No; it is quite intelligible, as the revolutionary masses after the serious lessons of the war, are getting sick of the Scheidemanns and the Kautskys.

"We" have always been in favor of democracy—Kautsky writes—and all of a sudden we are asked to renounce it! Yes, "we," the opportunists of Social-Democracy, have always been against the dictatorship of the proletariat, and Kolb and Co. proclaimed this long ago. Kautsky knows it, and it is futile for him to imagine that he can hide from the readers the obvious fact of his return to the fold of the Bernsteins and Kolbs.

But "we," revolutionary Marxists, never advised the people to worship so-called "pure"—that is, bourgeois—democracy. In 1903, as is well known, Plekhanoff was still a revolutionary Marxist (up to the time when he took the wrong turning which brought him to the position of a Russian Scheidemann.) Plekhanoff in that year declared at the congress of our party, which was at that time drawing up its programme, that in the revolution the proletariat would, if necessary, disfranchise the capitalists and suppress any parliament, if it should turn out counter-revolutionary. That this view is alone in agreement with Marxism will be clear to anybody from the statements by Marx and Engels which I have quoted above. In fact, it directly follows from all the fundamental principles of Marxism.

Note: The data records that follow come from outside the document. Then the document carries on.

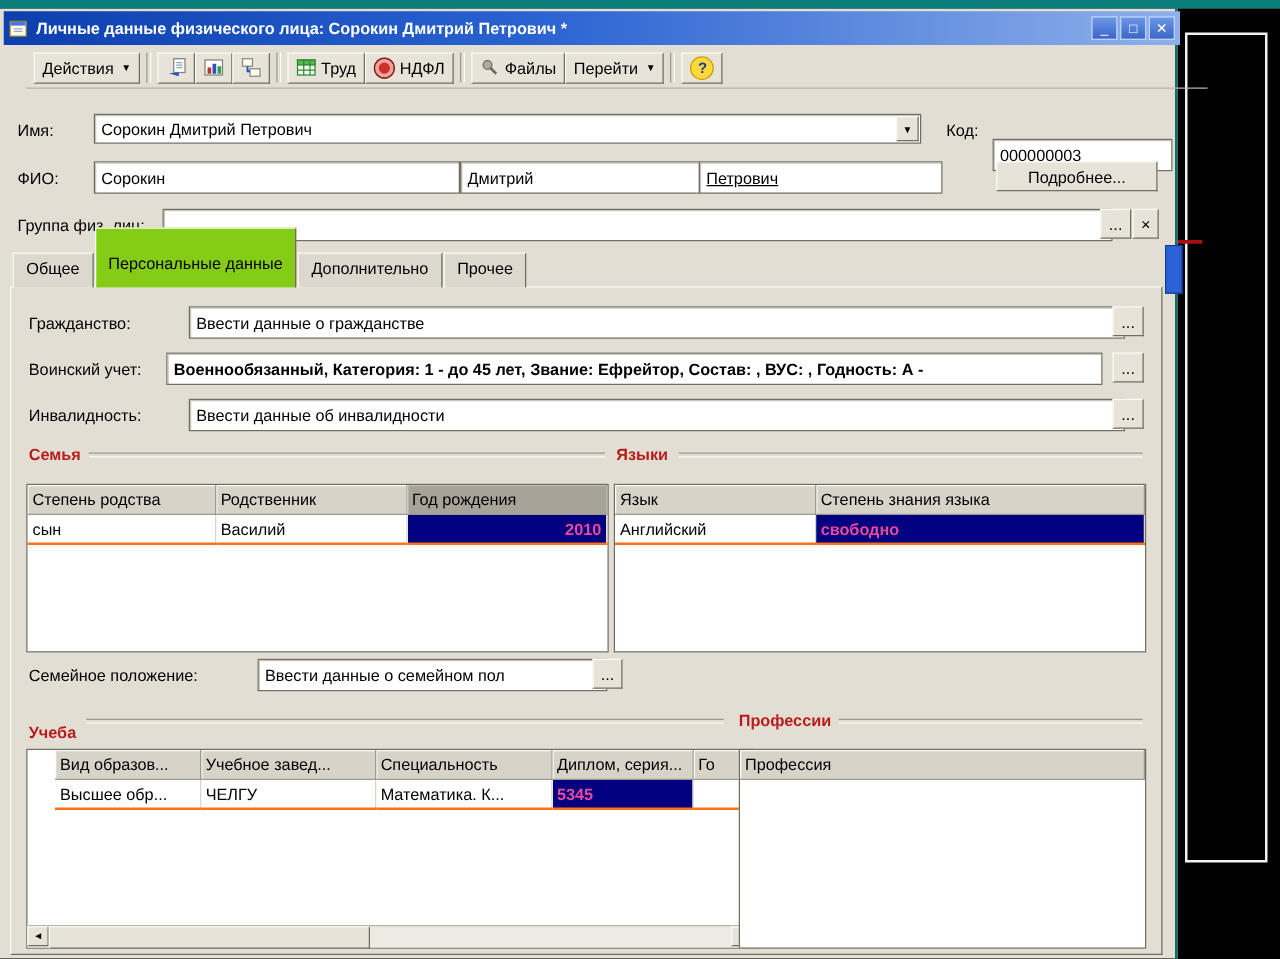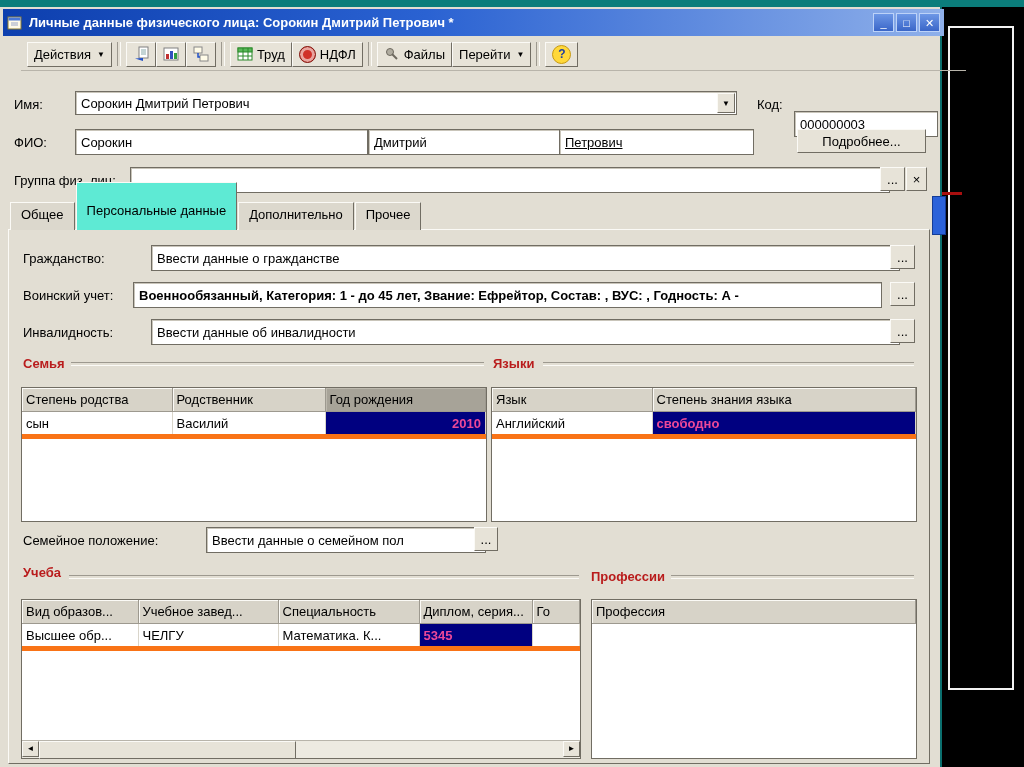--- a/index.html
+++ b/index.html
@@ -38,33 +38,33 @@
   .combo .drop{position:absolute;right:2px;top:2px;bottom:2px;width:18px;background:#e7e3d8;
                border:1px solid;border-color:#fbfaf6 #716d63 #716d63 #fbfaf6;font-size:8px;
                display:flex;align-items:center;justify-content:center;padding:0;}
   .sbtn{position:absolute;height:24px;background:#e7e3d8;border:1px solid;
         border-color:#fbfaf6 #716d63 #716d63 #fbfaf6;font:inherit;display:flex;align-items:center;
         justify-content:center;padding:0;cursor:default;}
   
   .tabs{position:absolute;left:10px;top:196px;height:27px;display:flex;align-items:flex-end;z-index:3;}
   .tab{height:23px;padding:4px 10px 0;background:#dcd8cd;border:1px solid #716d63;border-bottom:none;
        border-top-color:#fbfaf6;border-left-color:#fbfaf6;margin-right:1px;cursor:default;}
-  .tab.active{height:27px;padding-top:20px;background:#5eead4;}
+  .tab.active{height:27px;padding-top:20px;background:#84cc16;}
   .panel{position:absolute;left:8px;top:222px;width:920px;height:533px;background:#e2ded3;z-index:1;
          border:1px solid;border-color:#fbfaf6 #716d63 #716d63 #fbfaf6;}
   .gtitle{position:absolute;font-weight:bold;color:#b91c1c;}
   .gline{position:absolute;height:2px;border-top:1px solid #9d998f;border-bottom:1px solid #fbfaf6;}
   
   .grid{position:absolute;background:#fff;border:1px solid #716d63;}
   .grid table{width:100%;border-collapse:collapse;table-layout:fixed;}
   .grid th{height:21px;padding:1px 4px;background:#d7d3c8;font-weight:normal;text-align:left;
            border-right:1px solid #9d998f;border-bottom:1px solid #9d998f;
            box-shadow:inset 1px 1px 0 #fbfaf6;white-space:nowrap;overflow:hidden;font-size:13px;}
   .grid th.dark{background:#a7a398;box-shadow:inset 1px 1px 0 #bdb9ae;}
-  .grid td{height:20px;padding:1px 4px;border-right:1px solid #d9d5ca;border-bottom:5px solid #f97316;
+  .grid td{height:20px;padding:1px 4px;border-right:1px solid #d9d5ca;border-bottom:2px solid #f97316;
            white-space:nowrap;overflow:hidden;font-size:13px;}
   .grid td.sel{background:#000080;color:#ec4899;font-weight:bold;}
   .grid td.num{text-align:right;}
   .hscroll{position:absolute;left:0;right:0;bottom:0;height:17px;background:#edeae1;border-top:1px solid #b8b4aa;}
   .sbarrow{position:absolute;top:0;width:17px;height:16px;background:#e7e3d8;border:1px solid;
            border-color:#fbfaf6 #716d63 #716d63 #fbfaf6;font-size:8px;line-height:14px;text-align:center;padding:0;}
   .sbthumb{position:absolute;left:17px;top:0;width:255px;height:16px;background:#e7e3d8;border:1px solid;
            border-color:#fbfaf6 #716d63 #716d63 #fbfaf6;}
 </style>
 </head>
@@ -255,26 +255,26 @@
             <td class="sel">свободно</td>
           </tr>
             </tbody>
         </table>
       </div>
 
       <span class="flabel" style="left:14px;top:303px;">Семейное положение:</span>
       <input class="field" style="left: 197px; top: 297px; width: 268px;" value="Ввести данные о семейном пол">
       <button class="sbtn" style="left:465px;top:297px;width:24px;">...</button>
 
-      <span class="gtitle" style="left:14px;top:335px;">Учеба</span>
+      <span class="gtitle" style="left:14px;top:348px;">Учеба</span>
       <span class="gline" style="left:60px;top:345px;width:510px;"></span>
       <span class="gtitle" style="left:582px;top:339px;">Профессии</span>
       <span class="gline" style="left:662px;top:345px;width:243px;"></span>
 
-      <div class="grid" style="left:12px;top:369px;width:558px;height:158px;">
+      <div class="grid" style="left:12px;top:369px;width:558px;height:158px;padding-left:22px;">
         <table>
           <colgroup>
               <col style="width:116px">
               <col style="width:140px">
               <col style="width:141px">
               <col style="width:113px">
               <col>
             </colgroup>
           <thead>
               <tr>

"We," revolutionary Marxists, never spoke to the people in the manner beloved of the Kautskians of all nations, who are fond of acting the flunkey to the bourgeoisie, of adapting themselves to the bourgeois parliament, and of keeping discreet silence as to the bourgeois character of modern democracy, and only demanding its extension to the extreme limit.

"We" used to say to the bourgeoisie: you, exploiters and hypocrites, you talk of democracy while placing at every step a thousand and one barriers to prevent the oppressed masses from taking part in politics. We take you at your word, and demand in the interests of those masses the extension of your bourgeois democracy, in order to prepare the masses for revolution, for your overthrow. And if you, exploiters should attempt to offer resistance to our proletarian revolution, we shall ruthlessly suppress you; we shall deprive you of your rights, and, even more we shall not give you any bread, because in our proletarian republic the exploiters will lose their rights, will be deprived of fire and water, as we are Socialists in real earnest, and not in a Scheidemann or Kautskian fashion.

This is how we spoke and shall speak—"we," revolutionary Marxists—and this is why the oppressed masses will be for us and with us, while the Scheidemanns and the Kautskys will be swept into a renegades' dust-hole.

  1. I have just read a leader in the "Frankfurter Zeitung," of October 22nd, 1918, enthusiastically reviewing Kautsky's pamphlet. The organ of the Stock Exchange is satisfied and no wonder. At the same time a comrade writes to me from Berlin that "Vorwaerts," the organ of the Scheidemannites. has stated in a special article that it subscribes to almost every line of Kautsky. We congratulate Kautsky heartily. [A similar review has appeared in "The Times"—Trans.]